After hearing great things about Rick Remender and Jerome Opeña’s newest collaboration, I was excited to get into the first volume of Seven to Eternity. Volume one an engrossing and beautiful whirlwind tour of their new fantasy world teeming with life and potential. It’s a bit intimidating at first, but if you can manage to keep up, I think you’ll be dying for more.
Seven To Eternity Vol. 1 (Image Comics)
A brief prose prologue introduces some background and a few key players before the main story really kicks off. There’s Garlis Sulm, the God of Whispers, an evil magician of sorts who has taken over most of the world of Zhal. One of the few holdouts against Sulm’s rule is Zebadiah Osidis, an outcast living with his family on the fringe of society.
Picking up years after the prologue, the book focuses on Zebadiah’s son Adam. Tired of running, and finally fed up with the God of Whispers’ campaign against his family, Adam decides he is going to take the fight to the man himself. That ends up being a much harder, and longer, journey than he initially expected.
There are a lot of things going on in this book, and after four issues, I’m on board. There’s the Osidis family life on the frontier, struggling to survive, feels a bit like a classic Western. Then there is a medieval feel with the almost knight-like order of warriors called the Mozak. Except the Mozak also have a variety of special powers, kind of like superheroes. The God of Whispers has his own magic lieutenants too, one of whom does terrible things with a flute. Throw in a gun with magic bullets (called a hammer and nails in this world), a gypsy wagon carrying an important package, and a dinosaur with a teleportation portal for a mouth, and it’s hard not to get sucked into the high-concept world Remender and Opeña are creating. One reason all these things work, I think, is because Remender doesn’t stop to explain anything, so the reader is a bit spellbound. The other reason is that Remender hangs all of these elements on a pretty simple plot: deliver the very important package.
Under all the fantasy trappings are some core themes that help ground the book. The question of principles, and when to bend, is constantly on Adam’s mind, as his father’s unwillingness to compromise is largely responsible for his family’s current state. At what point do you stop fighting fights based solely on principle? It’s a struggle many people can relate to, especially when Adam is tempted by an easy solution. The God of Whispers’ abilities to subtly control people, to pull their strings and spread lies, leads to some interesting questions about power and the concept of truth.

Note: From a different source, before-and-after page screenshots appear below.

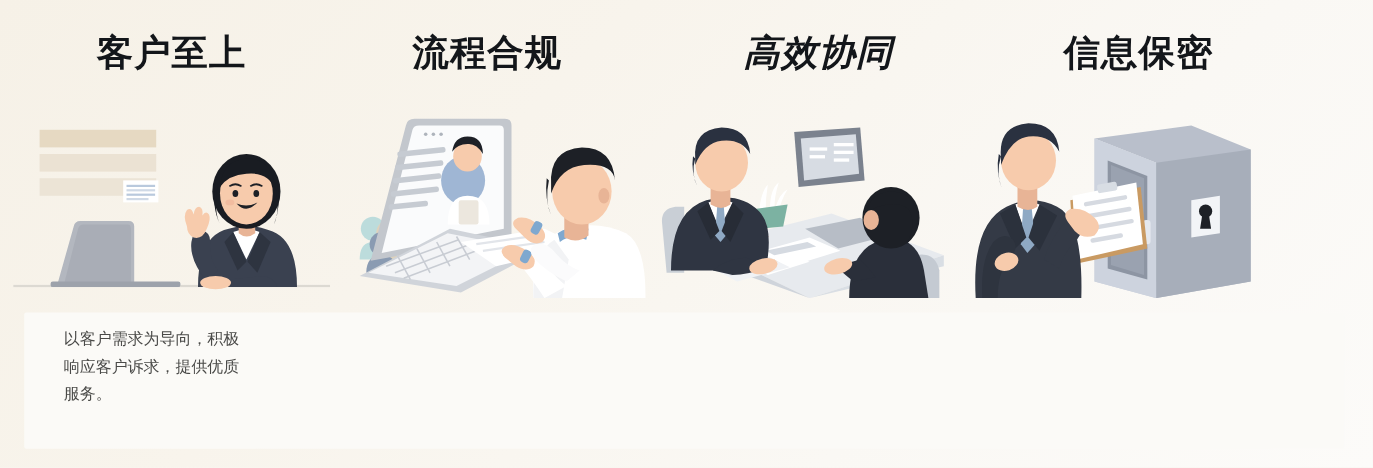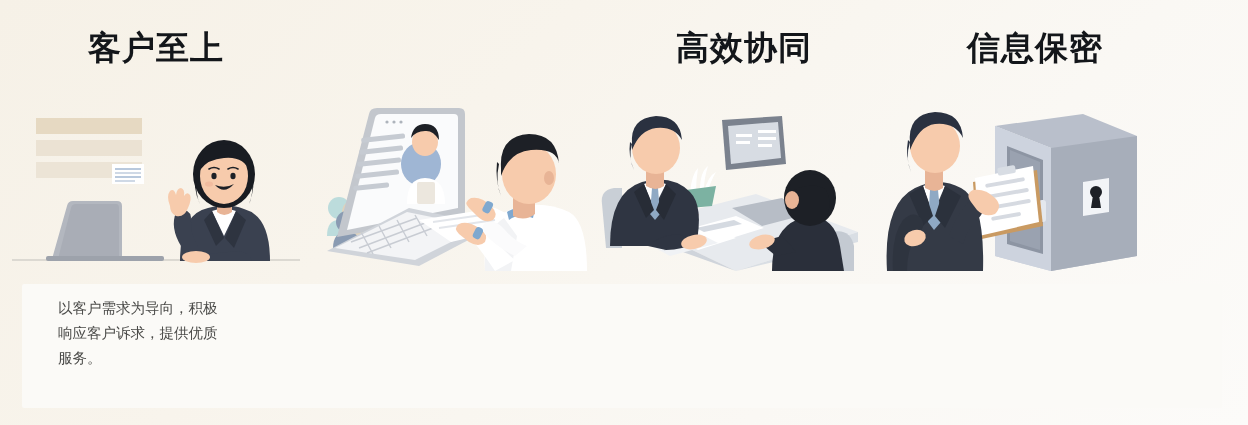--- a/index.html
+++ b/index.html
@@ -120,6 +120,7 @@
     </div>
 
     <div class="col">
+      <div class="col-title">流程合规</div>
 
       <div class="art">
         <svg viewBox="0 0 288 175" width="288" height="175">

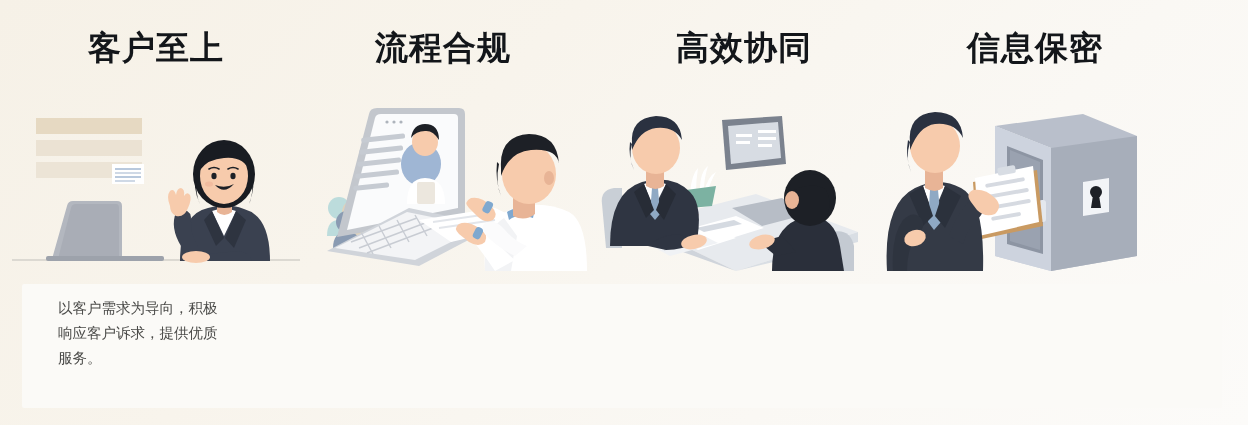--- a/index.html
+++ b/index.html
@@ -43,7 +43,7 @@
 
   .col:nth-child(1) .col-title{padding-right:12px;}
   .col:nth-child(2) .col-title{padding-right:4px;}
-  .col:nth-child(3) .col-title{padding-left:14px;}
+  .col:nth-child(3) .col-title{padding-left:14px;font-style:italic;}
   .col:nth-child(4) .col-title{padding-left:18px;}
   svg{display:block;}
 </style>

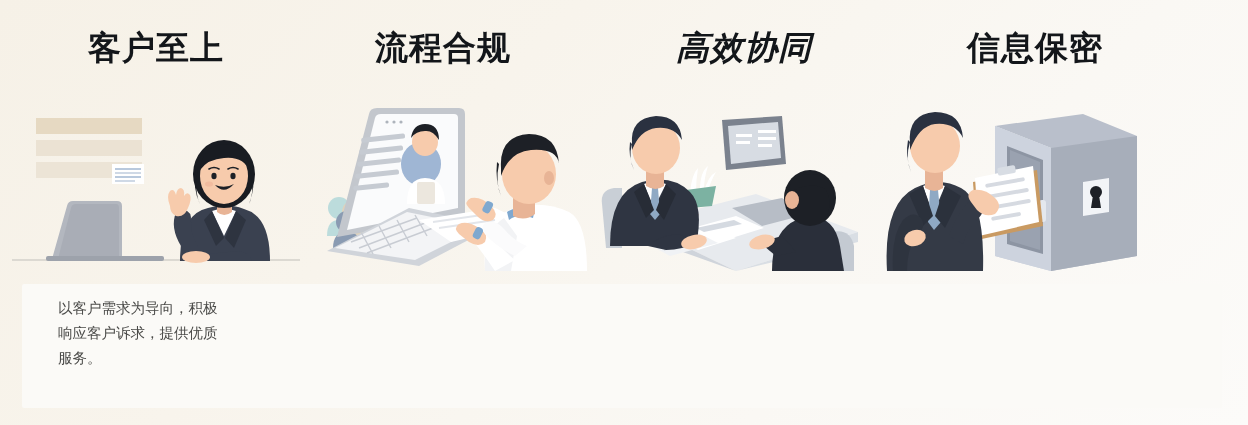--- a/index.html
+++ b/index.html
@@ -32,7 +32,7 @@
     position:absolute;top:297px;left:0;width:312px;
     padding:0 36px;box-sizing:border-box;
     font-size:14.5px;line-height:25px;color:#4a4a48;
-    font-family:Liberation Mono, monospace;
+    font-family:Liberation Serif, serif;
     white-space:pre-line;
     text-align:left;
   }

I can’t help but see some parallels to the currently political landscape.
Bringing all these ideas to life are Jerome Opeña’s pencils and Matt Hollingsworth’s colors, and they do an incredible job. Opeña’s style helps make the world of Zhal feel so real. From the peaceful Osidis camp far in the mountains to the frantic, corrupt city of Fengow, every single panel is full of detail. I took significantly longer to read this book just to make sure I fully appreciated how fully thought out and designed everything is. There are no blurry backgrounds or rough-sketched characters, regardless of the panel angle. It is quite impressive. Hollingsworth brings the art home with his muted colors. This is a drab, serious story, and his colors perfectly set that tone, but are still full of life. Later in the book, when more magical elements come in, the vibrant colors contrast beautifully with the hopeless world. Finally, the few full pages and splash pages are a device Opeña uses sparingly, but when he does, they’re jaw-dropping and make the world feel huge.
As I think about this book, I can’t help but compare it to Saga, by Brian K. Vaughn and Fiona Staples. In my opinion, I think this book is at or near the same level of excellence. Both stories throw readers into large, complex, actually living worlds. Both stories are about family and responsibility and sacrifice. Most importantly, both stories have fantastic ideas and art that are grounded by relatable themes and characters. And like Saga, I heartily recommend you surrender to two excellent creators and read this book.